Human Body Has Built-In Bathroom Scales To Regulate Diet: Obesity Treatment Coming?
A team of scientists have found an internal body weight sensing system that operates like bathroom scales which signals our body to cut down food intake when our weight increases beyond a certain point.
The human body is the product of generations of evolution. The design has changed over time to adapt to some of the harshest external conditions. Scientists across the world are still figuring out complex systems in the human body that help regulate body functions and make it the well-oiled machine that it is. But, as societies become lazier, the human body hasn’t been able to adapt to the sedentary lifestyle quick enough which has led to a plethora of health problems including the global obesity crisis.

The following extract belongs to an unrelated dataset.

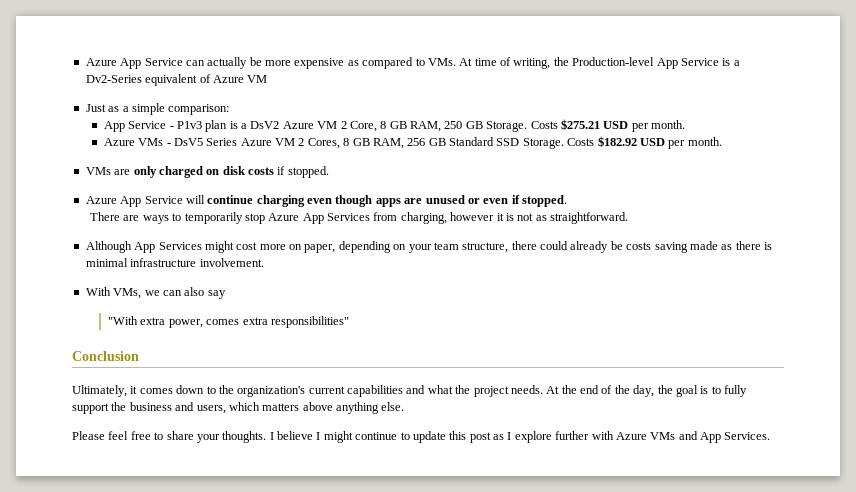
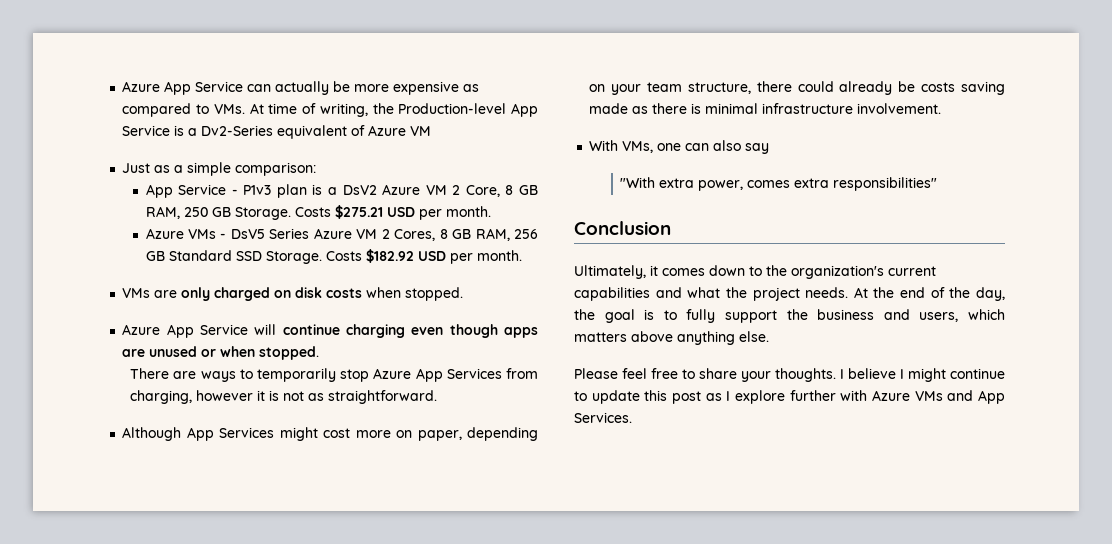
[277,166,286,175] if -> [366,287,402,298] when
[483,195,520,204] even if -> [220,346,256,357] when
[144,290,160,296] we -> [657,143,682,151] one

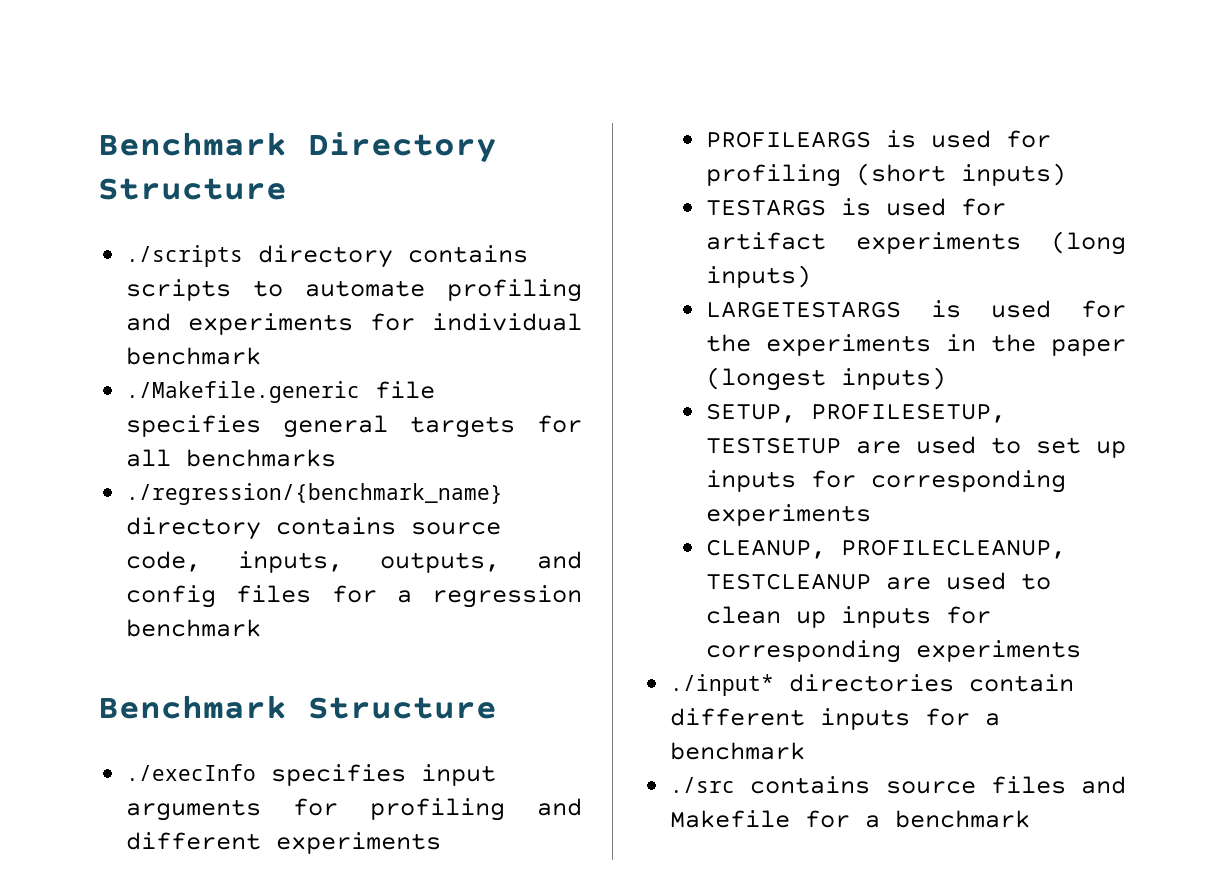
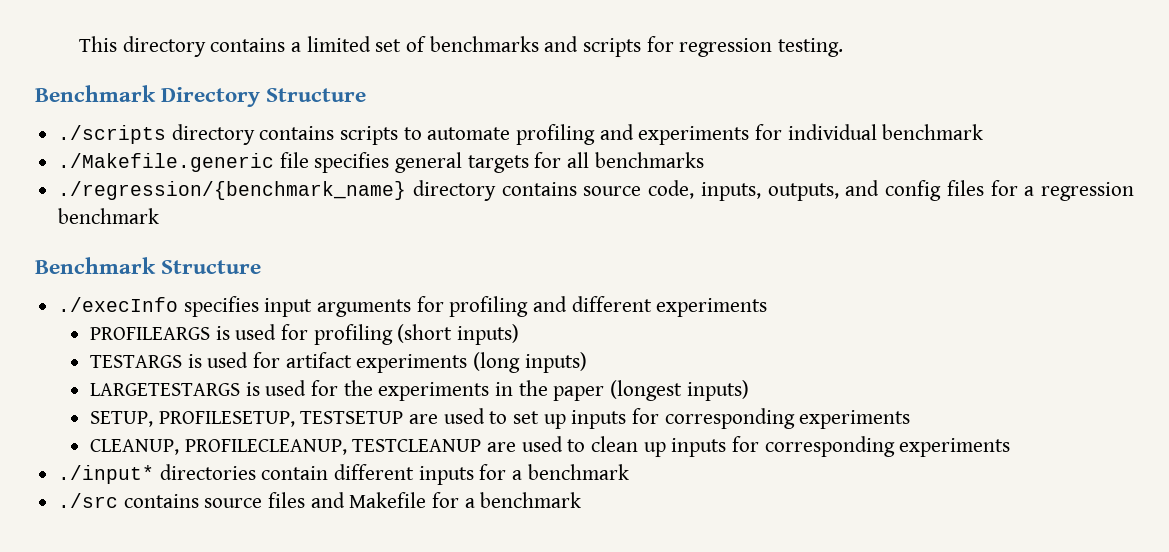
(98, 144) none -> [78,36,843,57] This directory contains a limited set of benchmarks and scripts for regression testing. //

Now, researchers at Sahlgrenska Academy, University of Gothenburg, Sweden have found that our body has a system in place to regulate weight gain by calculating body weight and fat mass much like the bathroom scales. They believe that further study into this system could lead to a better understanding of the causes of obesity as well as developing new anti-obesity treatments.
"Quite simply, we have found support for the existence of internal bathroom scales. The weight of the body is registered in the lower extremities. If the body weight tends to increase, a signal is sent to the brain to decrease food intake and keep the body weight constant," said John-Olov Jansson, Professor at Sahlgrenska Academy in a press release.
The discovery was made when researchers studying obesity in rats used artificial weights to make them heavier. After a couple of weeks of lugging the extra weight around, the rats displayed reduced appetite and biological fat mass. The team was astonished to find an increase in glucose tolerance in these obese rodents. The animals lost almost as much weight as the artificial load. The extra weights caused body fat to decrease and blood glucose levels to improve.
This was the first internal body fat regulatory system discovered since hormone leptin was found 23 years ago. That discovery did not materialize into a treatment for obesity.
"The mechanism that we have now identified regulates body fat mass independently of leptin, and it possible that leptin combined with activation of the internal body scales can become an effective treatment for obesity," said Professor Claes Ohlsson at Sahlgrenska Academy in the release.
The study also explains the link between sitting for long periods and obesity. The same way weight changes on a bathroom scale when a person is sitting as opposed to standing, the internal scale is also thrown off when we sit for prolonged periods. As our lifestyle becomes computer-oriented, this will only grow. There are millions of people across the world who sit for 10 hours a day without moving. Several studies have shown how sitting for long periods directly affects body weight negatively.
“We believe that the internal body scales give an inaccurately low measure when you sit down. As a result you eat more and gain weight”, Ohlsson added.
According to the European Association for the Study of Obesity, Worldwide obesity nearly doubled since 1980. In 2008, more than 1.4 billion adults, 20 and older, were overweight. Of these, over 200 million men and nearly 300 million women were obese. The report says that 19.3-49.0% of boys and 18.4-42.5% of girls in Europe were overweight
The study was published in the scientific journal Proceedings of the National Academy of Sciences.